Franco Fayenz
Il sassofonista tenore Scott Hamilton suona al Blue Note di via Borsieri 37 soltanto per questa sera, alle 21 e alle 23.30. Sono con lui Rossano Sportiello pianoforte, Luciano Milanese contrabbasso e Bobby Durham batteria. È un'occasione preziosa che i musicofili avveduti non devono lasciarsi sfuggire. Hamilton è uno dei maggiori sassofonisti del jazz contemporaneo ma è un "illustre isolato" per le ragioni che vedremo subito; e purtroppo la sua presenza nell'agone discografico e concertistico è saltuaria perché la sua salute è cagionevole fin dall'infanzia.
Viene dall'Ohio e compie 48 anni nel prossimo agosto. Quando, appena ventenne, Hamilton si fa notare a livello internazionale, la sua personalità appare subito assai singolare, provocando qualche opposizione fra i critici (non molti ma combattivi) che si attendono dai musicisti emergenti innovazioni stilistiche sostanziali. Fra gli anni Settanta e Ottanta il sassofono jazz è dominato dalla grande ombra di John Coltrane, scomparso nel 1967.
Tutti i virtuosi dell'attrezzo inventato a metà dell'Ottocento da Adolphe Sax imitano la sua sonorità e il suo fraseggio, perfino al di fuori del jazz, e considerano il maestro come un punto di partenza essenziale per il proprio futuro. Hamilton, invece, riesce ad evitarlo: i suoi punti di riferimento sono i migliori solisti precoltraniani quali Lester Young, Ben Webster e Coleman Hawkins, la cui vigorosa voce strumentale cominciò ad affermarsi alla fine degli anni Venti.
Un po' alla volta, proprio questa scelta temeraria fa apprezzare Hamilton che, si dice, «riesce ad essere uno straordinario sassofonista affrancandosi da Coltrane la cui incombenza rischia, per un singolare paradosso, di bloccare nuove trasformazioni e nuovi traguardi».
Lo frenano soltanto i guai di salute, perfino un tumore da cui riesce a guarire.

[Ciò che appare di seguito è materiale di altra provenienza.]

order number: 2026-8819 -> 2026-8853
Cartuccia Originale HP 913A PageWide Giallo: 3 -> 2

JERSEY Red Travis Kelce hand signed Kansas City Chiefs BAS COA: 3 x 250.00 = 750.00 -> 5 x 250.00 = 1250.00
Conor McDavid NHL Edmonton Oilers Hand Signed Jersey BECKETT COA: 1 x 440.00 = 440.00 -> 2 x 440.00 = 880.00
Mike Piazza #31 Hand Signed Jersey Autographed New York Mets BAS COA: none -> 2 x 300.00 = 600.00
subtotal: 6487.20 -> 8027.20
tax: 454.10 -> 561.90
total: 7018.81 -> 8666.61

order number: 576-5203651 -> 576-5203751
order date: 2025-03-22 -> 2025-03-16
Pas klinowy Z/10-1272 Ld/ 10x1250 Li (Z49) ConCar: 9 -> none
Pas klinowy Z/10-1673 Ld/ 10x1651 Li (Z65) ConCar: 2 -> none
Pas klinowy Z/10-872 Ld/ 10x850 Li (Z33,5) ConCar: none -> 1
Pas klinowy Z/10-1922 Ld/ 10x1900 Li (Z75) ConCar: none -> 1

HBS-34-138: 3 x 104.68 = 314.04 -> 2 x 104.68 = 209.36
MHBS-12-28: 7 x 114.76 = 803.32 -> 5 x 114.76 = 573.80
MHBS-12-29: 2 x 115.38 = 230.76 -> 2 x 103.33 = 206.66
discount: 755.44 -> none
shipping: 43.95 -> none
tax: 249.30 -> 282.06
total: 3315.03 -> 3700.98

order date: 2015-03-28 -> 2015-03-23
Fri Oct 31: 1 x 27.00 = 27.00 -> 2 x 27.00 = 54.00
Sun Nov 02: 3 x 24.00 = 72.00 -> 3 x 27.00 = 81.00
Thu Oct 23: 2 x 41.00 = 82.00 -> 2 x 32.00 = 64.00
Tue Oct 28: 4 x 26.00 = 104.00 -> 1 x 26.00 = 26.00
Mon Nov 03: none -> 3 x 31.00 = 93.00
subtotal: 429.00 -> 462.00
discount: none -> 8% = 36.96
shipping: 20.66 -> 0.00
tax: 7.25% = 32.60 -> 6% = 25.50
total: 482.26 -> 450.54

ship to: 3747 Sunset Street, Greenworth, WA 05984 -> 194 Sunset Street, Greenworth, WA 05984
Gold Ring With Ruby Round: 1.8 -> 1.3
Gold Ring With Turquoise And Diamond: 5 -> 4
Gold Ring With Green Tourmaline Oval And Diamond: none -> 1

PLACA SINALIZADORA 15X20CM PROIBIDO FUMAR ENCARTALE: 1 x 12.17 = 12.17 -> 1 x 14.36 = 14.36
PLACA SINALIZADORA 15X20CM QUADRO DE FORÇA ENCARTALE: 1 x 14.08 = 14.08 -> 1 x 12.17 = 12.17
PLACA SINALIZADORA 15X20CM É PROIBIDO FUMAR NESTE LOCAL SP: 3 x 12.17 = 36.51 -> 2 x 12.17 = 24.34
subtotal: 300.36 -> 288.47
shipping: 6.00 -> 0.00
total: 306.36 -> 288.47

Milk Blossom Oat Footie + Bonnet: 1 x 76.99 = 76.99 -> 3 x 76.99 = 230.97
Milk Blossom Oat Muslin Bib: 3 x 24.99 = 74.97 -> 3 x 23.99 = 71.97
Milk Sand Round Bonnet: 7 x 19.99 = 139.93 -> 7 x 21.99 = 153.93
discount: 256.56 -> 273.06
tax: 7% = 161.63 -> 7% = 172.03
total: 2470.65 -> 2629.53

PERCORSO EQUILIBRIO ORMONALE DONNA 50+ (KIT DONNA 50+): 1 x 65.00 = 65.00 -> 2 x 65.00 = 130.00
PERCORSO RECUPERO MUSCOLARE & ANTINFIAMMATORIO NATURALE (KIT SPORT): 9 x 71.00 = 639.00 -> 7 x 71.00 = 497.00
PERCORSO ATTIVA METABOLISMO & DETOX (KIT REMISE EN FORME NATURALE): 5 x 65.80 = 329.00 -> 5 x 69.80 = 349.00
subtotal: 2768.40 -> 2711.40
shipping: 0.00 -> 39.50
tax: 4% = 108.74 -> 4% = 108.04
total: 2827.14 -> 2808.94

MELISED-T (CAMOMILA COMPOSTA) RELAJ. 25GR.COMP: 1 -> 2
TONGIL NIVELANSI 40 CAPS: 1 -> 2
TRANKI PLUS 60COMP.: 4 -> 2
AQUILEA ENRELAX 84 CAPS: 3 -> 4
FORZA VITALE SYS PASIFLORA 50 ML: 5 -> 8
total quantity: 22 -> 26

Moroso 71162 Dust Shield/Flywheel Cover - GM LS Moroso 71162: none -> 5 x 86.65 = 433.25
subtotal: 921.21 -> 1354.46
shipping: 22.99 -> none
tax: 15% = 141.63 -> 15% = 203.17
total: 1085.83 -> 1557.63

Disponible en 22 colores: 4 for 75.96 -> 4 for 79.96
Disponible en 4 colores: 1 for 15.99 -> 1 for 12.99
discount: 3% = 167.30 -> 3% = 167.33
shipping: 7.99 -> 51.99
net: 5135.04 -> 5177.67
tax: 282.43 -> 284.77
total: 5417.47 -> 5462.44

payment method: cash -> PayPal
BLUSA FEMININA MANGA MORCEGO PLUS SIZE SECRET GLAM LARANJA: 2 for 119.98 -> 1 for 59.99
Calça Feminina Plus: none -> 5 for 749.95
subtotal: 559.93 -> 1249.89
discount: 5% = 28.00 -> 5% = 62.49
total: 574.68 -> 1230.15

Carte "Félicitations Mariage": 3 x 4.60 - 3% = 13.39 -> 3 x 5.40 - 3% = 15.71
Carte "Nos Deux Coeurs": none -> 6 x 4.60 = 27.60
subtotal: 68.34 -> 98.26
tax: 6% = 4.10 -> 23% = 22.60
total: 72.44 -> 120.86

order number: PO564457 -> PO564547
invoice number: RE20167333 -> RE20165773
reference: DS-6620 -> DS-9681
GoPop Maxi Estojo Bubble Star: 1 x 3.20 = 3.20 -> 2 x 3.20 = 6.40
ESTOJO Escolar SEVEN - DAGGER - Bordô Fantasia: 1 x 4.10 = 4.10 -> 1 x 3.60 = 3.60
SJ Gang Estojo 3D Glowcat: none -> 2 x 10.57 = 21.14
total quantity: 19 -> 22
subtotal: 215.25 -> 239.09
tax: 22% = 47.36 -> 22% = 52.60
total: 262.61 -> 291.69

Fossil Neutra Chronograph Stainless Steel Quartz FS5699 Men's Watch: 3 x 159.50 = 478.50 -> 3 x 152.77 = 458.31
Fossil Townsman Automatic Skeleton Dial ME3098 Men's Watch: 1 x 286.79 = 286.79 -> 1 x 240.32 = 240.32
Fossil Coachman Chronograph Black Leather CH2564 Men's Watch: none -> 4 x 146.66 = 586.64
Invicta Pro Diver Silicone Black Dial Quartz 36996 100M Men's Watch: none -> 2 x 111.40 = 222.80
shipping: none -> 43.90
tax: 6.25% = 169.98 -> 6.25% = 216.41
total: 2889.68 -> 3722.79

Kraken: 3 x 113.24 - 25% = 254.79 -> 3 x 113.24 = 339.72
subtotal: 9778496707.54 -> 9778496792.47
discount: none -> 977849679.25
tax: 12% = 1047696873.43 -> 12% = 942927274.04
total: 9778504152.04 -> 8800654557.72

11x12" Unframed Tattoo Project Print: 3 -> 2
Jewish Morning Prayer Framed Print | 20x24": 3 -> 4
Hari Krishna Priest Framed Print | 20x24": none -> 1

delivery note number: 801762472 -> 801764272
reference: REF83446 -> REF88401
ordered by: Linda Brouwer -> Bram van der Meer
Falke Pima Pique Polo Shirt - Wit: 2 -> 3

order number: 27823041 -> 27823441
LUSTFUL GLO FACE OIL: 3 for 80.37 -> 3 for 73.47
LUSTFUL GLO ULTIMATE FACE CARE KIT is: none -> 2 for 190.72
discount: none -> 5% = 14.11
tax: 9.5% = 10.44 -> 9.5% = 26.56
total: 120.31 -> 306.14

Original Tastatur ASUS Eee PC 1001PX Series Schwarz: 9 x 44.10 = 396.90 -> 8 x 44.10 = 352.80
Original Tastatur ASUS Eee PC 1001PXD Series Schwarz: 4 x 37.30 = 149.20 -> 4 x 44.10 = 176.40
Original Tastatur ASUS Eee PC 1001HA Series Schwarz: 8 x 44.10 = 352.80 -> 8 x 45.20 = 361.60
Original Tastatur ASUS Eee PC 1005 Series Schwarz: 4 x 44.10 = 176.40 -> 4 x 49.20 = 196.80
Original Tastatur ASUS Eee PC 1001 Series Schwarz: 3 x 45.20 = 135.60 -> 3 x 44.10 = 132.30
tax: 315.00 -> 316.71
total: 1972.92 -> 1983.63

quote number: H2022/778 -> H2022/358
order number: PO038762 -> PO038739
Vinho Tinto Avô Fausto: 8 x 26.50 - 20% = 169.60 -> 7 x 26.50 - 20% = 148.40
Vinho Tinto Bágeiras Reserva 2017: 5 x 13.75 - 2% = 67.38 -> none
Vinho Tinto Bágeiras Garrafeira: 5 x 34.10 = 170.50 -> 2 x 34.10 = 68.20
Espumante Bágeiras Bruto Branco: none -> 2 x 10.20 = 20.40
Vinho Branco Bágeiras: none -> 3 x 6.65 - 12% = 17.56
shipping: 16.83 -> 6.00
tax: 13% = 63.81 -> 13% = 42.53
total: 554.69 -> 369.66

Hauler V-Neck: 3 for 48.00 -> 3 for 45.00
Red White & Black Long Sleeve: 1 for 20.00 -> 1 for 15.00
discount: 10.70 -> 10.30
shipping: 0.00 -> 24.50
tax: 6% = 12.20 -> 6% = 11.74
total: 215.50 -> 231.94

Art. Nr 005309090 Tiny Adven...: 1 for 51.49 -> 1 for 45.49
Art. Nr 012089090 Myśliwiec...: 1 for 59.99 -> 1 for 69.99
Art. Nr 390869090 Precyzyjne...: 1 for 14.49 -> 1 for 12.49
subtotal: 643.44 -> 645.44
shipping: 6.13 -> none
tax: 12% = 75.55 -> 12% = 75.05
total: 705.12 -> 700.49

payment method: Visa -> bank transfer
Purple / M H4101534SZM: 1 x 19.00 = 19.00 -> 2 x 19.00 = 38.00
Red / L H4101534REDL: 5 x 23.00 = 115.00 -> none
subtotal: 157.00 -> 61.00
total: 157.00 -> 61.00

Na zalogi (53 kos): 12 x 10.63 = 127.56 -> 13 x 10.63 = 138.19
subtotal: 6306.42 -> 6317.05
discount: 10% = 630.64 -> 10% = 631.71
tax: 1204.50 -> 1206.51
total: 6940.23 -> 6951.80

Ciò malgrado vince premi prestigiosi e riesce a compiere qualche tournée in Europa, quasi sempre da solo e quindi appoggiandosi a musicisti locali che gareggiano per collaborare con lui per la sua capacità di adattarsi a qualunque compagno, purché valido, e a qualunque situazione espressiva.
Così è anche questa volta: il batterista Bobby Durham non ha bisogno di presentazioni; occorre invece sottolineare che Luciano Milanese è uno dei più esperti e collaudati contrabbassisti italiani, e che il giovane pianista Rossano Sportiello attende ancora, pur essendo stimato e apprezzato, di essere valorizzato come merita.